About two years ago, the folks at Disney founded the town of Celebration, Fla.-a town of everyday people, in their everyday homes, living everyday lives-after it realized that it had no other use for land that it purchased as a possible extension of Disney World. From the beginning it saw Celebration as a noble social experiment, a model community for the next century. Disney contacted some of the world's leading architects to design the town. Educational experts planned a progressive school system that would largely do away with a formal curriculum and assessment of student performance through grades. All houses would be within a five minute walk of downtown, and the perfectly paved streets would be lined with trees.

Considering their approach, it's surprising that Disney officials didn't call the place "Utopialand" and be done with it. But in choosing the tamer name of "Celebration," perhaps they sensed that the community would eventually have to make a transition from a town planner's dream to a regular suburban society, with real pitfalls and real problems. But can a place like Celebration, designed by the designers of fantasy worlds, truly succeed as a free-standing community?

The answer, for now, is no. The town government (mostly Disney officials) won't immediately let the residents take charge of certain aspects of their lives-everything from decorating rules to educational policy has been carefully determined by the town's founders. There's something disturbing when such uniformity results from a single corporation's vision. According to a recent New York Times report, one woman in Celebration had to remove red curtains from her window, since the only approved colors for curtains are white and off-white--pure, clean and uninvigorating. Eventually, if the people of Celebration are to establish roots there, they will have to make some changes.

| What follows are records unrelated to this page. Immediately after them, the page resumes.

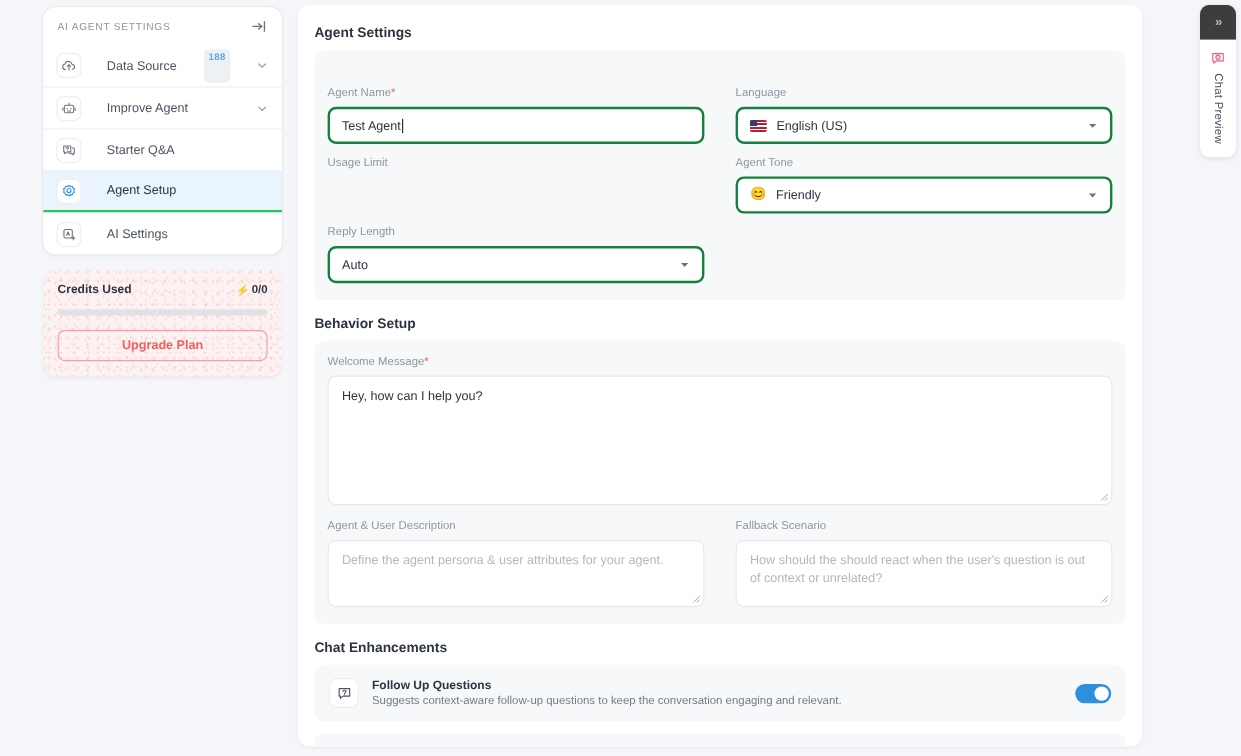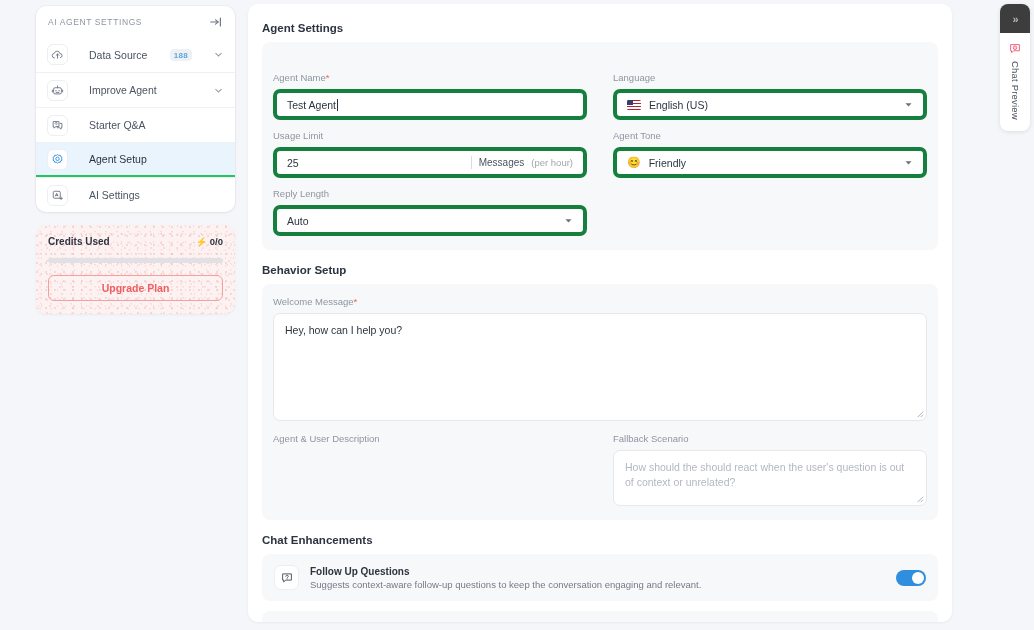--- a/index.html
+++ b/index.html
@@ -42,21 +42,21 @@
     width: 21px; height: 21px; border-radius: 6px;
     background: #fff; border: 1px solid #eceef1;
     display: flex; align-items: center; justify-content: center;
     flex: 0 0 auto;
   }
   .nav-ico svg { display: block; }
   .nav-label { font-size: 10.5px; color: #4b5462; flex: 1 1 auto; white-space: nowrap; }
   .nav-item.active .nav-label { color: #2c3440; }
   .badge {
     font-size: 8px; color: #5aa7e0; background: #eef1f4;
-    border-radius: 4px; padding: 2px 4px 1px 4px; font-weight: bold;
+    border-radius: 4px; padding: 2px 4px 17px 4px; font-weight: bold;
     letter-spacing: .3px;
   }
   .chev { width: 11px; height: 11px; flex: 0 0 auto; }
 
   
   .credits {
     margin-top: 13px; border-radius: 10px; padding: 11px 12px 13px 12px;
     background-color: #fdf2f2;
     background-image:
       radial-gradient(circle at 12% 22%, rgba(240,150,150,.30) 0 .8px, transparent 1px),
@@ -98,21 +98,21 @@
   .panel {
     background: #f7f8f9; border-radius: 8px; padding: 12px 11px 14px 11px;
   }
   .grid2 { display: grid; grid-template-columns: 1fr 1fr; gap: 10px 26px; margin-top: 18px; }
   .field-label {
     font-size: 9.5px; color: #8e95a1; margin-bottom: 6px; display: block;
   }
   .req { color: #ef5f5f; }
   .inp {
     width: 100%; height: 31px; border-radius: 7px;
-    border: 4px solid #15803d; background: #fff;
+    border: 2px solid #15803d; background: #fff;
     font-size: 10.5px; color: #2c3440; padding: 0 10px;
     font-family: "Liberation Sans", sans-serif;
     display: flex; align-items: center;
   }
   .caret {
     display: inline-block; width: 1px; height: 12px;
     background: #2c3440; margin-left: .5px;
   }
   .inp-split { justify-content: space-between; }
   .suffix { display: flex; align-items: center; gap: 7px; }
@@ -313,28 +313,20 @@
               <span>English (US)</span>
             </span>
             <svg class="arrow-d" viewBox="0 0 10 10" fill="#6b7280">
                 <path d="M1.6 3.6h6.8L5 7.2z"></path>
               </svg>
           </div>
         </div>
 
         <div>
           <span class="field-label">Usage Limit</span>
-          <div class="inp inp-split">
-            <span>25</span>
-            <span class="suffix">
-              <span class="divider-v"></span>
-              <span class="suffix-main">Messages</span>
-              <span class="suffix-sub">(per hour)</span>
-            </span>
-          </div>
         </div>
 
         <div>
           <span class="field-label">Agent Tone</span>
           <div class="inp sel">
             <span class="sel-left">
               <span class="emoji">😊</span>
               <span>Friendly</span>
             </span>
             <svg class="arrow-d" viewBox="0 0 10 10" fill="#6b7280">
@@ -365,20 +357,26 @@
       <div class="ta-wrap">
         <div class="ta big">Hey, how can I help you?</div>
         <svg class="grip" viewBox="0 0 10 10" stroke="#9aa1ac" stroke-width=".9">
             <path d="M9 3L3 9M9 6.3L6.3 9"></path>
           </svg>
       </div>
 
       <div class="grid2" style="margin-top:12px;">
         <div>
           <span class="field-label">Agent &amp; User Description</span>
+          <div class="ta-wrap">
+            <div class="ta small ph">Define the agent persona &amp; user attributes for your agent.</div>
+            <svg class="grip" viewBox="0 0 10 10" stroke="#9aa1ac" stroke-width=".9">
+                <path d="M9 3L3 9M9 6.3L6.3 9"></path>
+              </svg>
+          </div>
         </div>
         <div>
           <span class="field-label">Fallback Scenario</span>
           <div class="ta-wrap">
             <div class="ta small ph">How should the should react when the user's question is out of context or unrelated?</div>
             <svg class="grip" viewBox="0 0 10 10" stroke="#9aa1ac" stroke-width=".9">
                 <path d="M9 3L3 9M9 6.3L6.3 9"></path>
               </svg>
           </div>
         </div>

Visually, the town embodies the '50s ideals of community and common values, which, on first thought, might be a comforting environment in which to settle down and raise a family. But it's not real- at least not yet-and at some point the children of Celebration will have to enter the real, non-Disney world, which will most likely seem both strange and scary. Celebration is a more extreme example of what Disney has done to Times Square in New York: it uses its own cultural power and prestige to turn public spaces into cartoonish playgrounds. Disney may have changed sordid Times Square for the better, but Celebration is taking it too far.

These invasions of public spaces show that Disney aspires to dominate more than just the world of entertainment. Their projects are a kind of corporate imperialism, with Mickey Mouse and, especially, Goofy at the helm. And if Disney keeps up its conquests, it may soon prove what a small world it is after all.

Erwin R. Rosinberg'00 is an English concentrator in Mather House. His column appears on alternate Wednesdays.